>>>>>
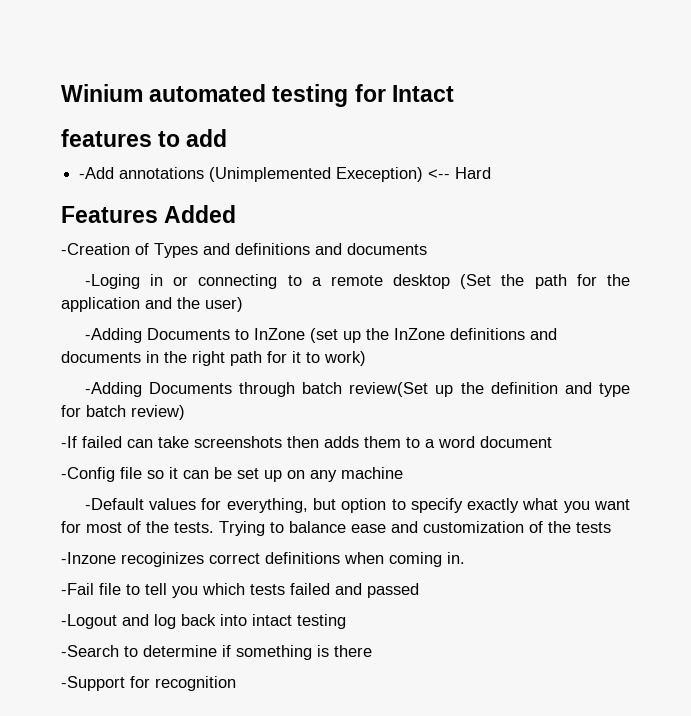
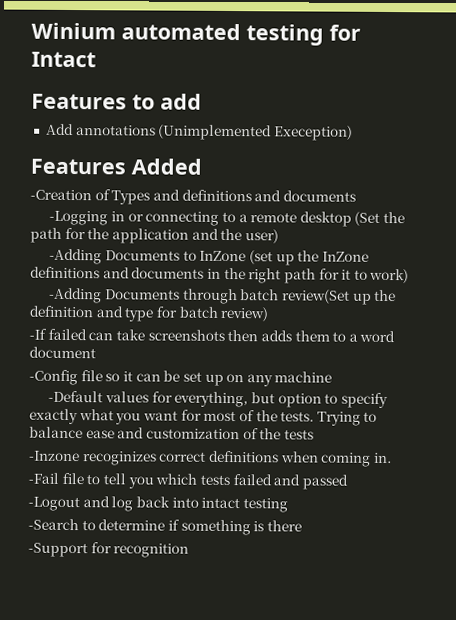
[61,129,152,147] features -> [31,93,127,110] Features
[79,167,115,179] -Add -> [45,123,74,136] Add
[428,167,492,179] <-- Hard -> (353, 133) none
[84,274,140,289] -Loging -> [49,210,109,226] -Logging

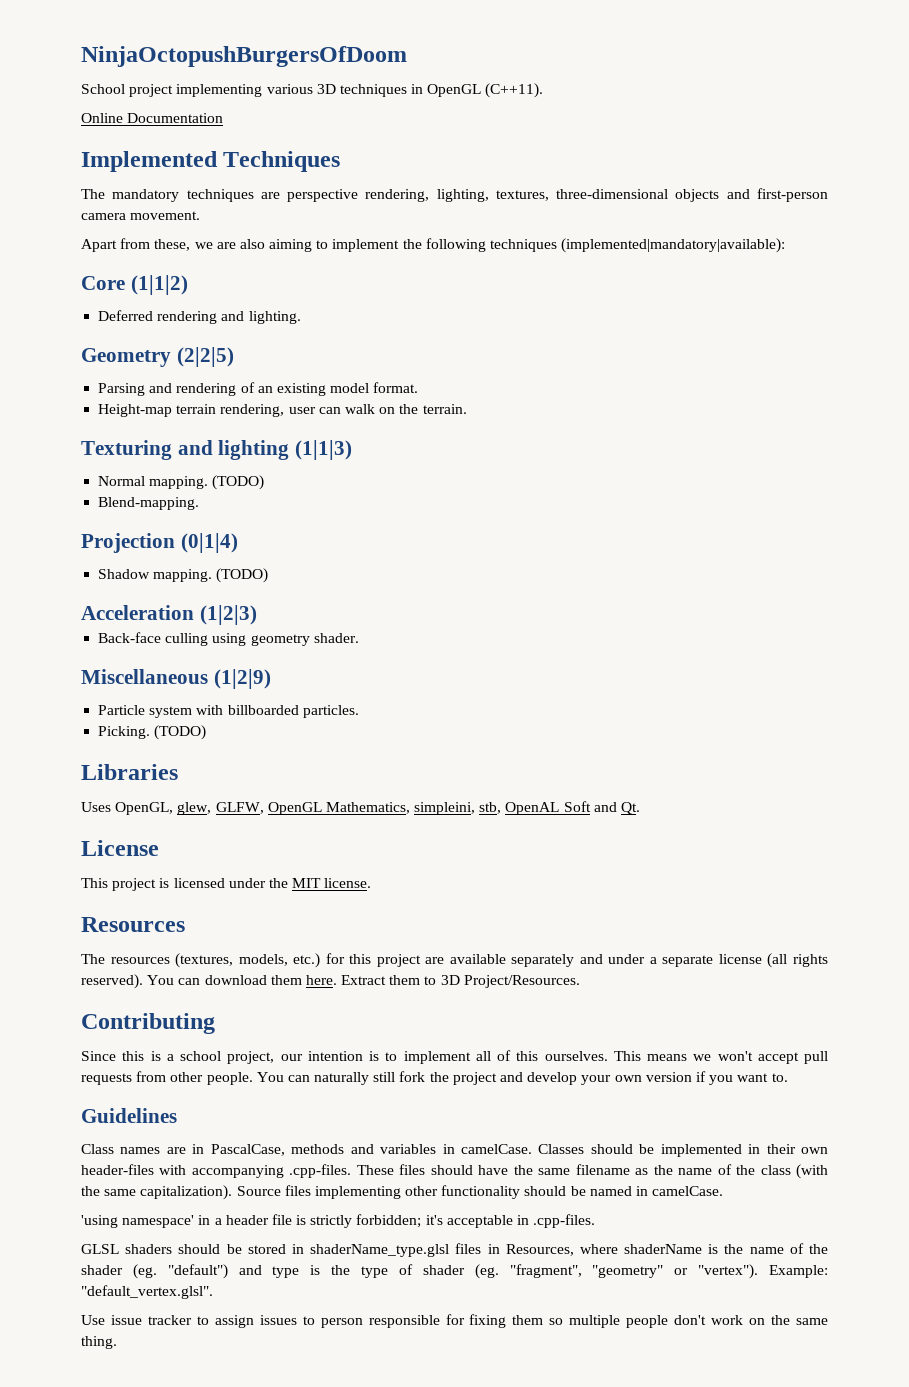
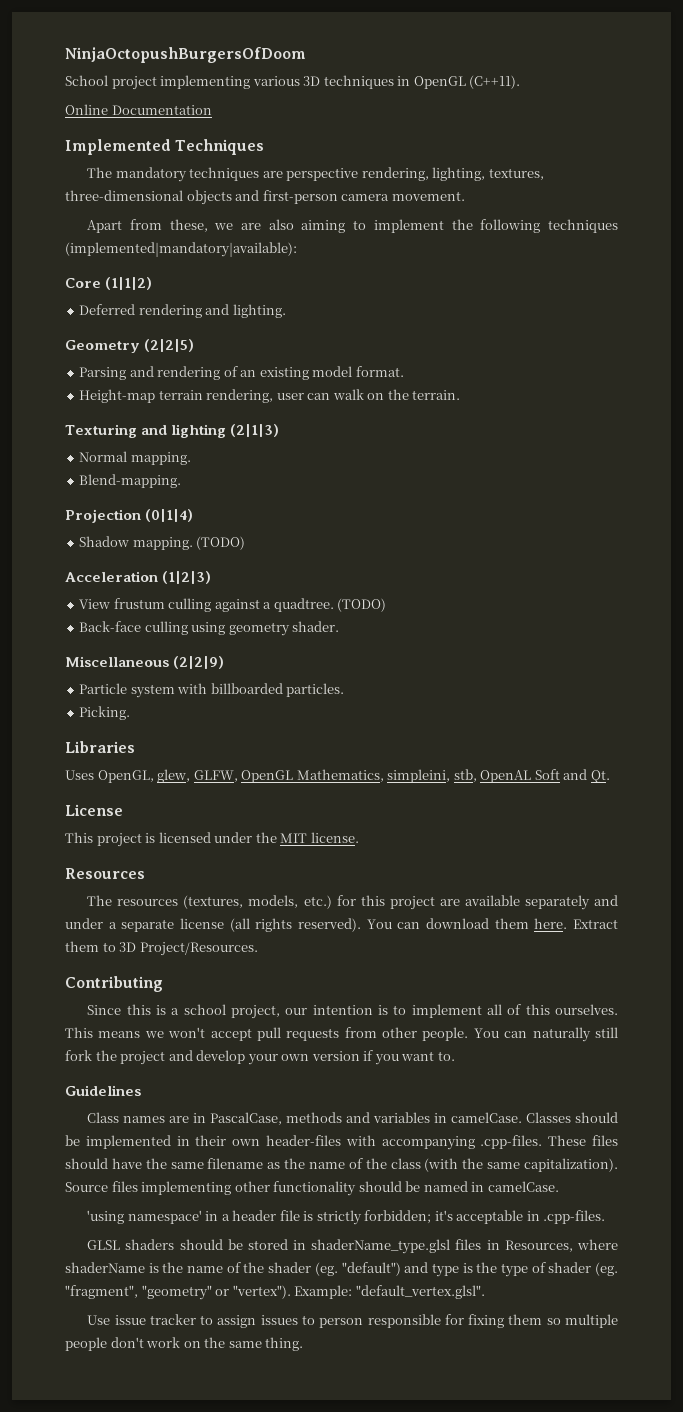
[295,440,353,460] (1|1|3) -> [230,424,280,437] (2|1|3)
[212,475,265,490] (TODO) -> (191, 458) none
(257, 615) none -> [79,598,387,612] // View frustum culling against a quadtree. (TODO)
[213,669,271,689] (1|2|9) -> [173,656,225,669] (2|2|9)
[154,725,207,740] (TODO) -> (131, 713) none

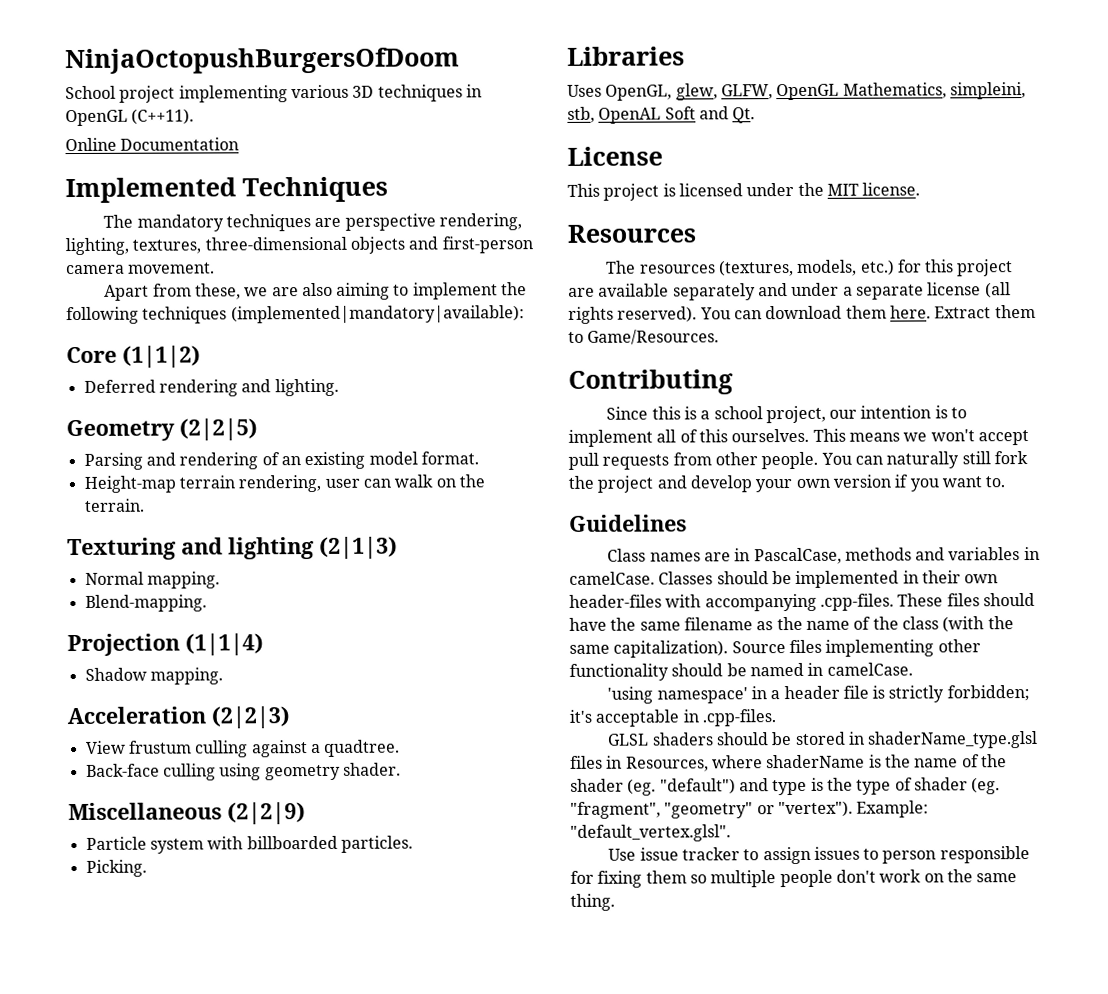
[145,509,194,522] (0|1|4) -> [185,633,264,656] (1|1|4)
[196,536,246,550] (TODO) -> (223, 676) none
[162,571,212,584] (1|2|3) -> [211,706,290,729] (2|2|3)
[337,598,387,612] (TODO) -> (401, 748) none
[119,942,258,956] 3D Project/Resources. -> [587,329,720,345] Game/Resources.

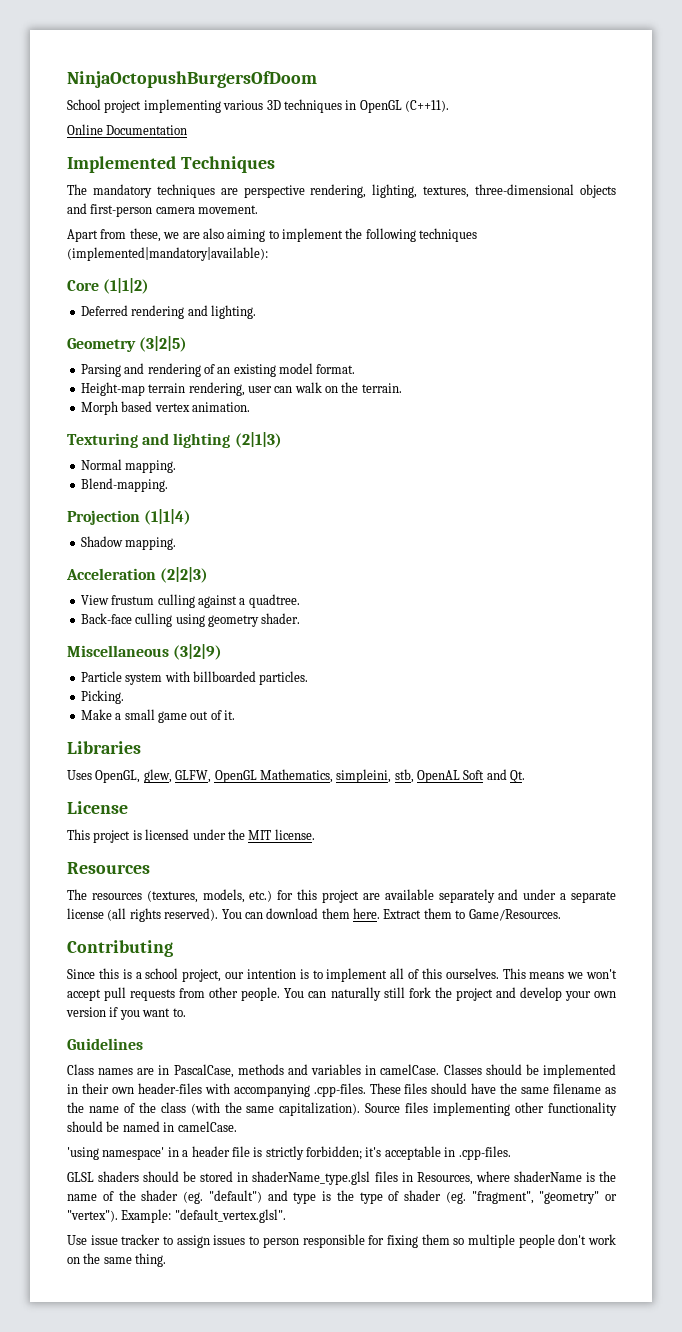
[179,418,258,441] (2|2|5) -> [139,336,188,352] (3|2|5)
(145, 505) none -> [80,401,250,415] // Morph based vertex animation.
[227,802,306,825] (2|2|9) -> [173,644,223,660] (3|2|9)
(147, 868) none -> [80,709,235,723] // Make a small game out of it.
<<<<<
>>>>>
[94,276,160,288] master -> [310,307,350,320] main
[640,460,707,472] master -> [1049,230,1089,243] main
<<<<<
>>>>>
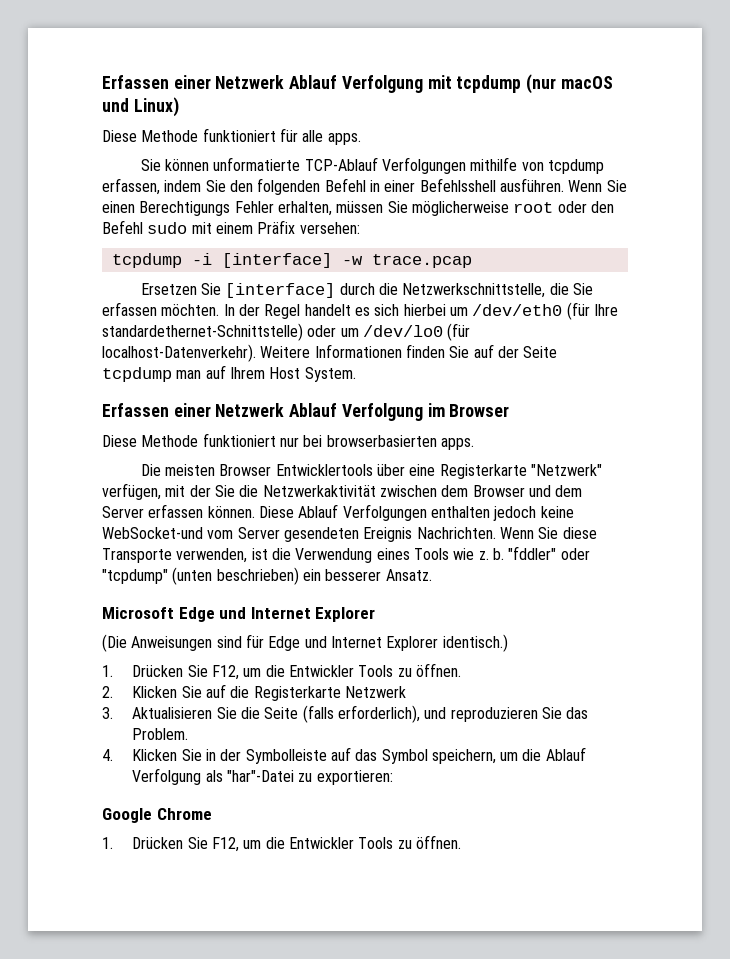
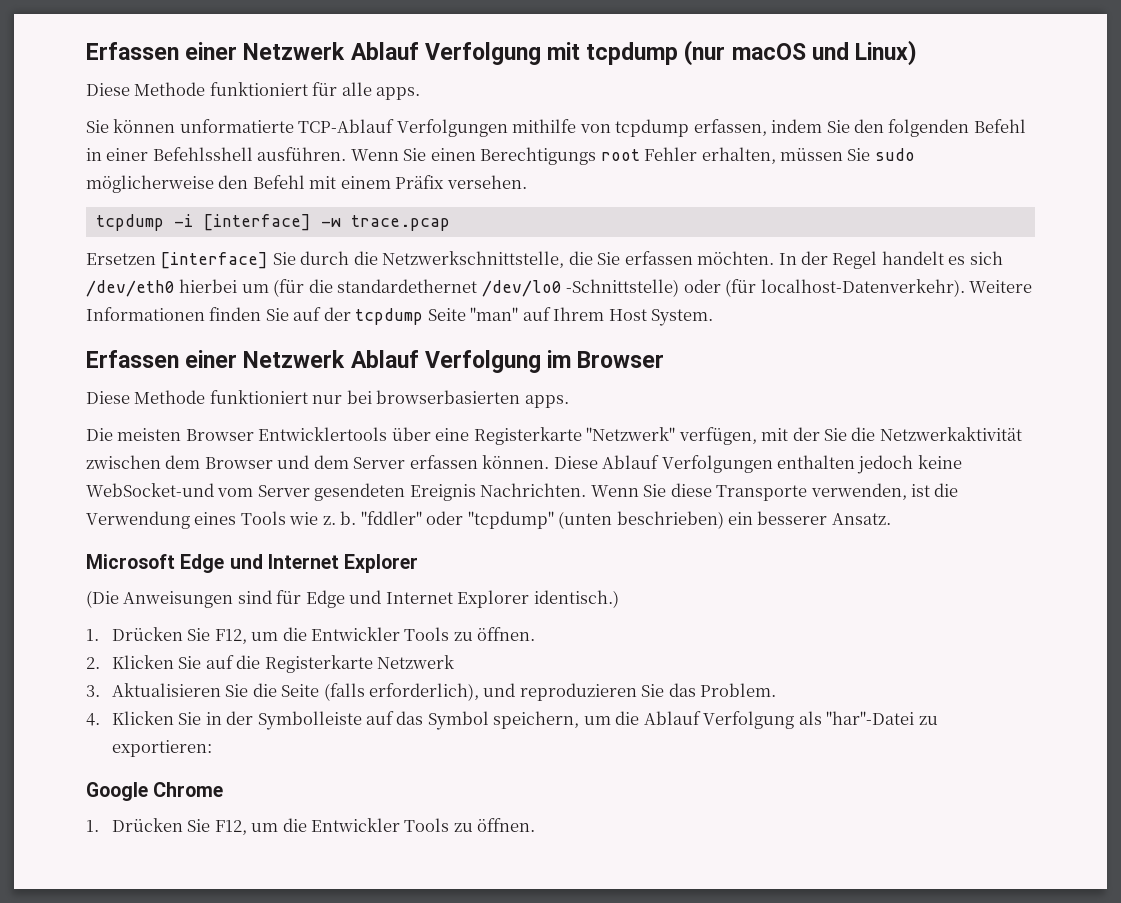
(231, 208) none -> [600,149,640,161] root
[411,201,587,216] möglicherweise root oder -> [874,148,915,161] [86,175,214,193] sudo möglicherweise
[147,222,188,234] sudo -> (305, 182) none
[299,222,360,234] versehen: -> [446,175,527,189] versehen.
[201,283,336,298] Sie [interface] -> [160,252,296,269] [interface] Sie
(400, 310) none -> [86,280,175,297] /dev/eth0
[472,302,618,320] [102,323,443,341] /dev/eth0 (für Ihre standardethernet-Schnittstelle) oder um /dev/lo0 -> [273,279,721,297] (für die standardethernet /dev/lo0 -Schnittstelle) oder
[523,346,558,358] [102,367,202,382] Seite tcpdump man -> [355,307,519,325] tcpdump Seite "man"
<<<<<
*What the task requires*. Each line above that falls between the line with "[84,274,140,289] -Loging ->" and the line with "(147, 868) none" should be printed exactly, together with those two lines, but the pictures should not.

*Written answer*.
[84,274,140,289] -Loging -> [49,210,109,226] -Logging

[295,440,353,460] (1|1|3) -> [230,424,280,437] (2|1|3)
[212,475,265,490] (TODO) -> (191, 458) none
(257, 615) none -> [79,598,387,612] // View frustum culling against a quadtree. (TODO)
[213,669,271,689] (1|2|9) -> [173,656,225,669] (2|2|9)
[154,725,207,740] (TODO) -> (131, 713) none

[145,509,194,522] (0|1|4) -> [185,633,264,656] (1|1|4)
[196,536,246,550] (TODO) -> (223, 676) none
[162,571,212,584] (1|2|3) -> [211,706,290,729] (2|2|3)
[337,598,387,612] (TODO) -> (401, 748) none
[119,942,258,956] 3D Project/Resources. -> [587,329,720,345] Game/Resources.

[179,418,258,441] (2|2|5) -> [139,336,188,352] (3|2|5)
(145, 505) none -> [80,401,250,415] // Morph based vertex animation.
[227,802,306,825] (2|2|9) -> [173,644,223,660] (3|2|9)
(147, 868) none -> [80,709,235,723] // Make a small game out of it.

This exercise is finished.